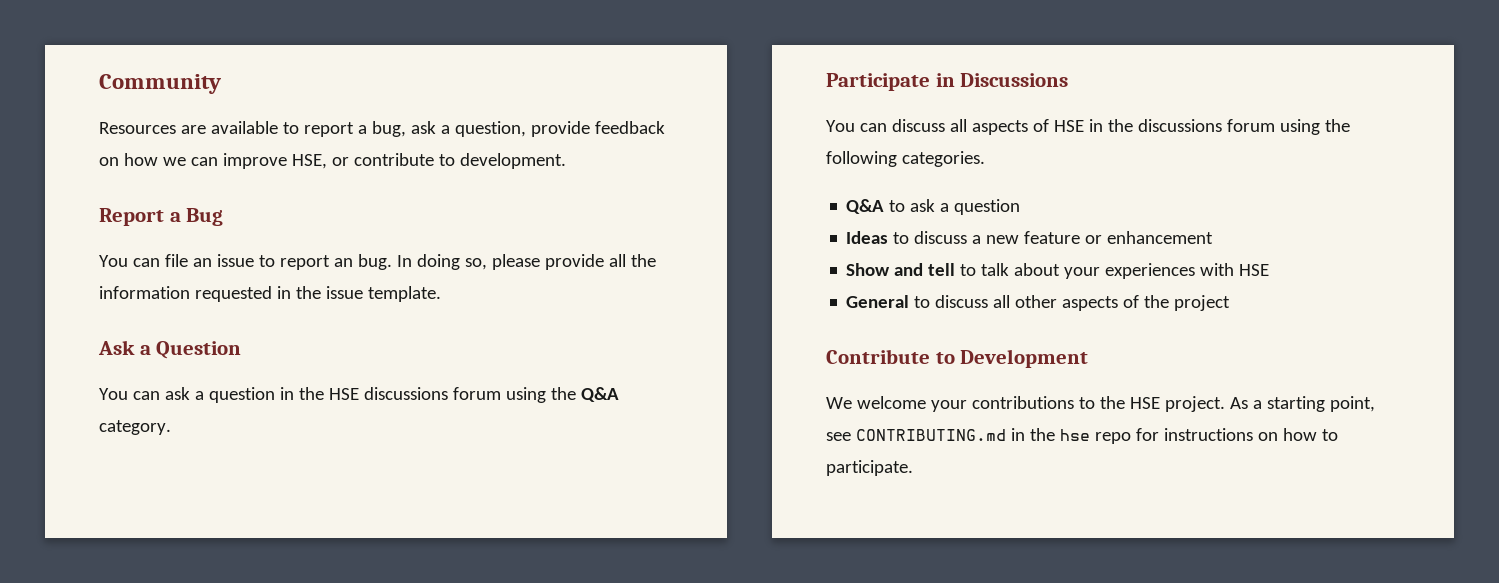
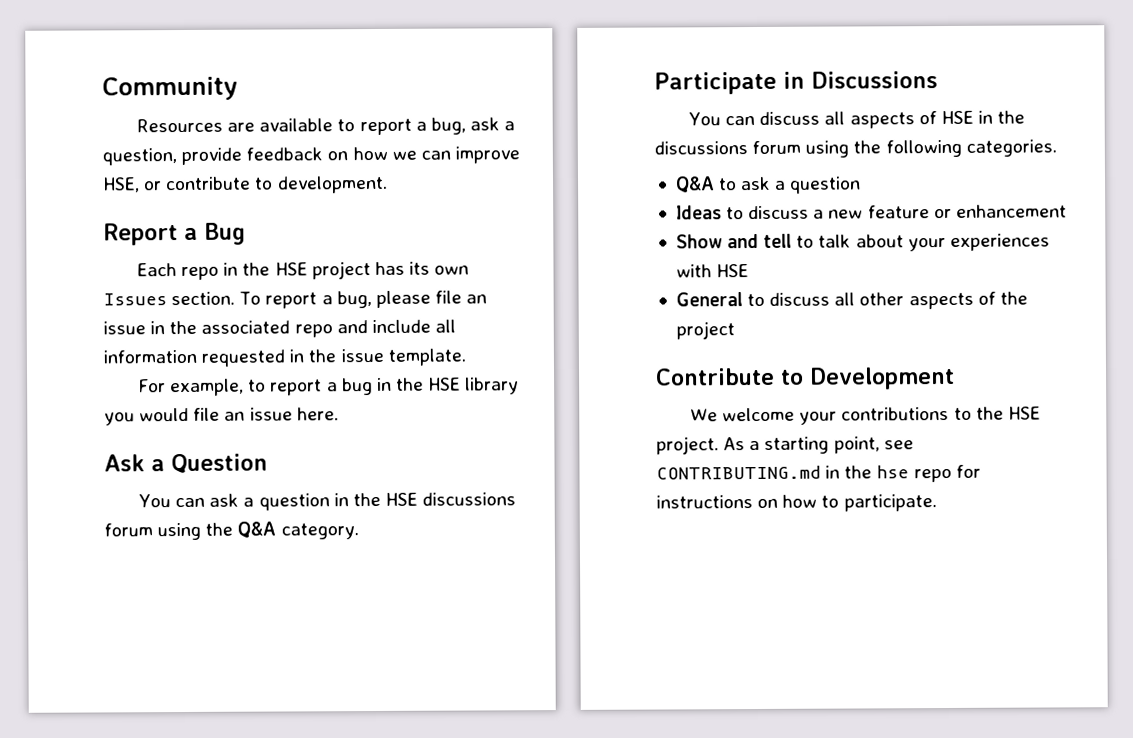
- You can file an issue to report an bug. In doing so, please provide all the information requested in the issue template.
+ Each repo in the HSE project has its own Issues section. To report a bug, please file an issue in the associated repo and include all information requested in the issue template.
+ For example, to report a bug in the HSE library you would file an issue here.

* * *

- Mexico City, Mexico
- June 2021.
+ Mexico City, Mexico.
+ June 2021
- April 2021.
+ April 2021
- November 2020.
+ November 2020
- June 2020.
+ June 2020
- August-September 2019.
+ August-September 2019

▶ [Problem to work on]:
Gather all lines with the string "information" from the data.

▶ [Exercise result]:
- You can file an issue to report an bug. In doing so, please provide all the information requested in the issue template.
+ Each repo in the HSE project has its own Issues section. To report a bug, please file an issue in the associated repo and include all information requested in the issue template.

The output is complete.